» **Exercise**
Copy out every line of the data where the word "none" is found.

[Change listing data]
★ ★ ★ ★ ★

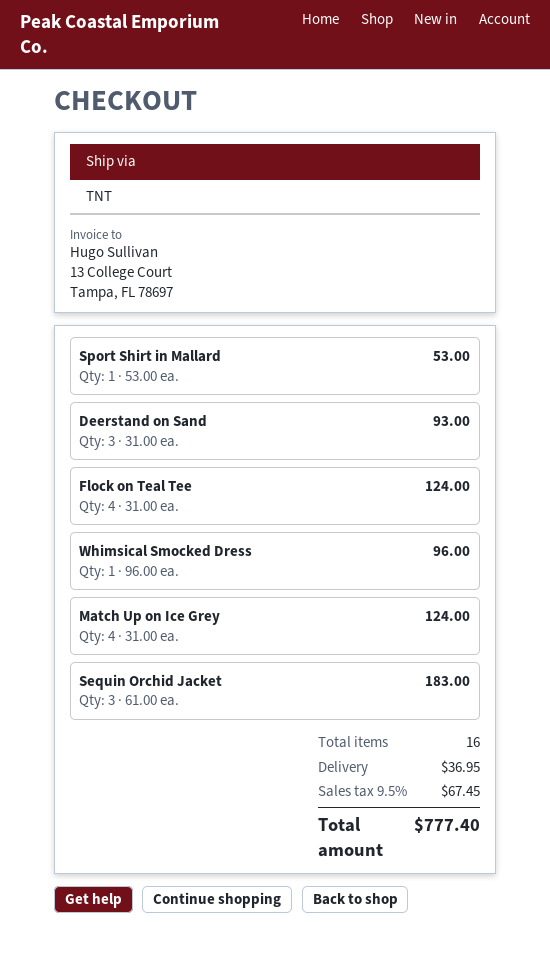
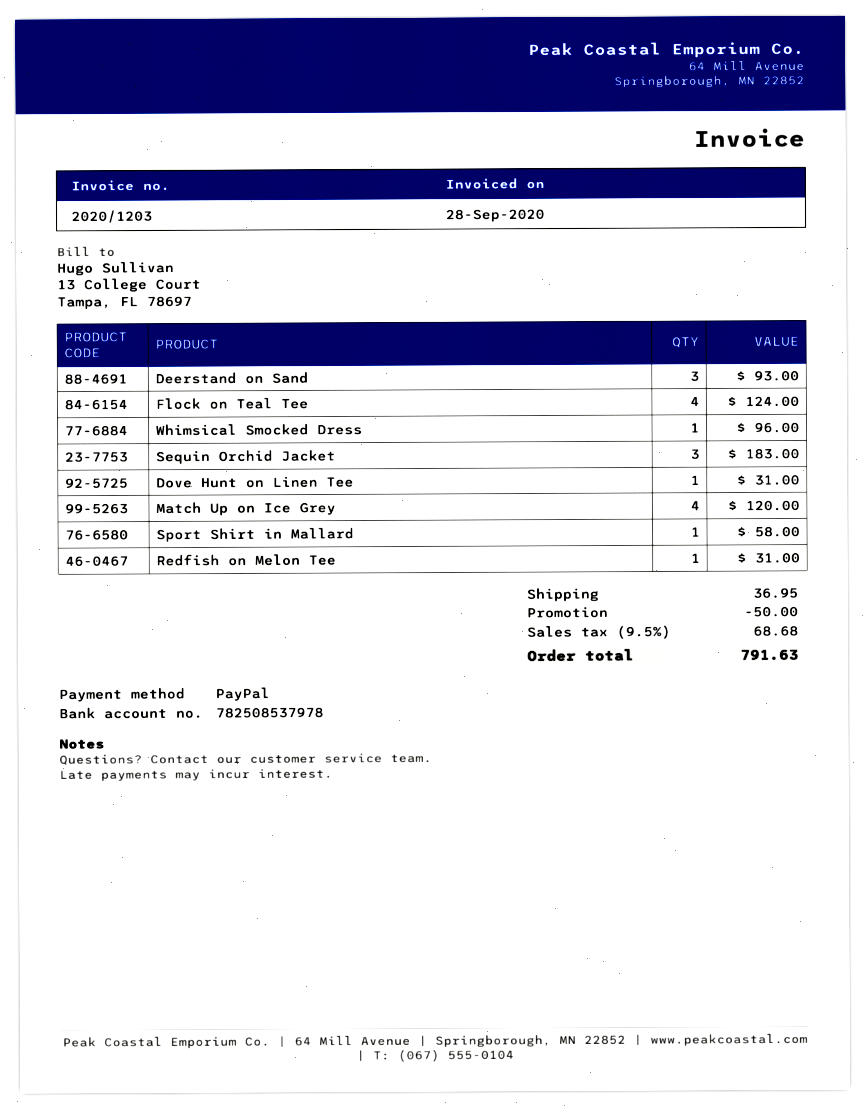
Sport Shirt in Mallard: 1 for 53.00 -> 1 for 58.00
Match Up on Ice Grey: 4 for 124.00 -> 4 for 120.00
Dove Hunt on Linen Tee: none -> 1 for 31.00
Redfish on Melon Tee: none -> 1 for 31.00
discount: none -> 50.00
tax: 9.5% = 67.45 -> 9.5% = 68.68
total: 777.40 -> 791.63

★ ★ ★ ★ ★

» **Answer for this exercise**
Dove Hunt on Linen Tee: none -> 1 for 31.00
Redfish on Melon Tee: none -> 1 for 31.00
discount: none -> 50.00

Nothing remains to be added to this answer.